Ongoing adaptive evolution, and resulting “evolutionary rescue” of declining populations, requires additive genetic variation in fitness. Such variation can be increased by gene flow resulting from immigration, potentially facilitating evolution. But, gene flow could in fact constrain rather than facilitate local adaptive evolution if immigrants have low additive genetic values for local fitness. Local migration-selection balance and micro-evolutionary stasis could then result. However, key quantitative genetic effects of natural immigration, comprising the degrees to which gene flow increases the total local additive genetic variance yet counteracts local adaptive evolutionary change, have not been explicitly quantified in wild populations. Key implications of gene flow for population and evolutionary dynamics consequently remain unclear. Our quantitative genetic analyses of long-term data from free-living song sparrows (Melospiza melodia) show that mean breeding value for local juvenile survival to adulthood, a major component of fitness, increased across cohorts more than expected solely due to drift. Such micro-evolutionary change should be expected given nonzero additive genetic variance and consistent directional selection.
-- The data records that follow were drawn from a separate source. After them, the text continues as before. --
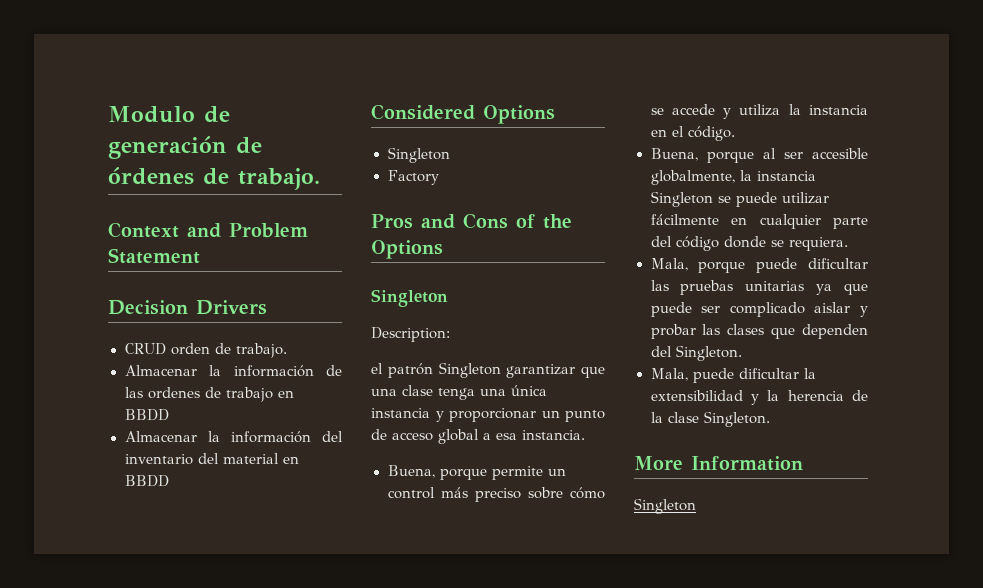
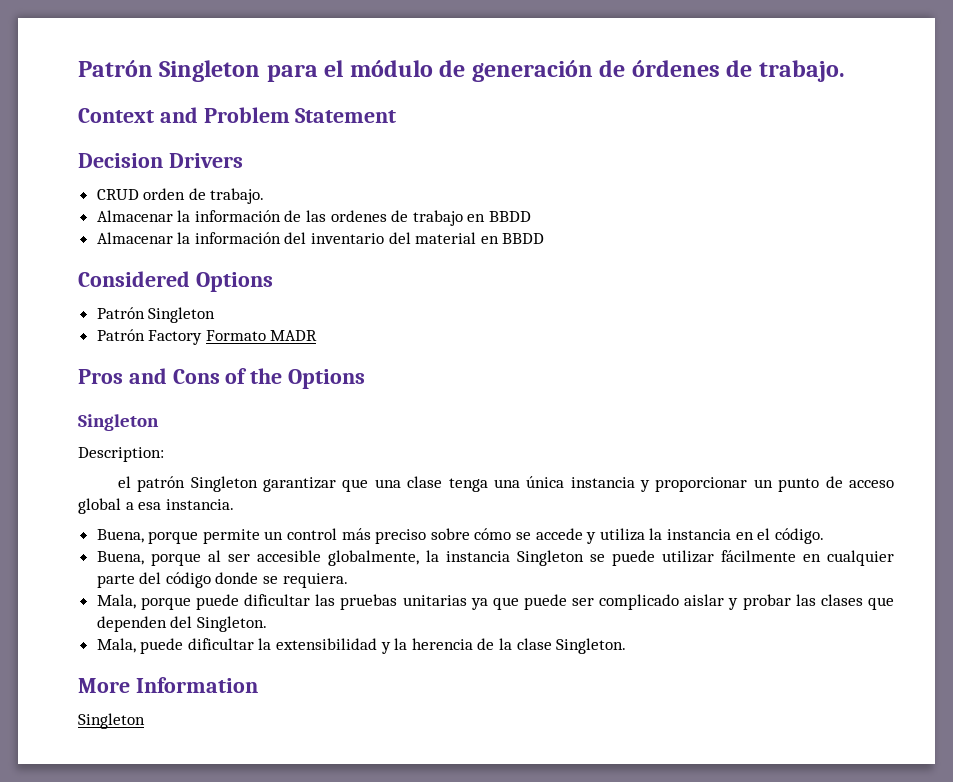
- Modulo de generación de órdenes de trabajo.
+ Patrón Singleton para el módulo de generación de órdenes de trabajo.
  Considered Options
- Singleton
- Factory
+ Patrón Singleton
+ Patrón Factory Formato MADR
However, this evolutionary increase was counteracted by negative additive genetic effects of recent immigrants, which increased total additive genetic variance but prevented a net directional evolutionary increase in total additive genetic value. These analyses imply an approximate quantitative genetic migration-selection balance in a major fitness component, and hence demonstrate a key mechanism by which substantial additive genetic variation can be maintained yet decoupled from local adaptive evolutionary change.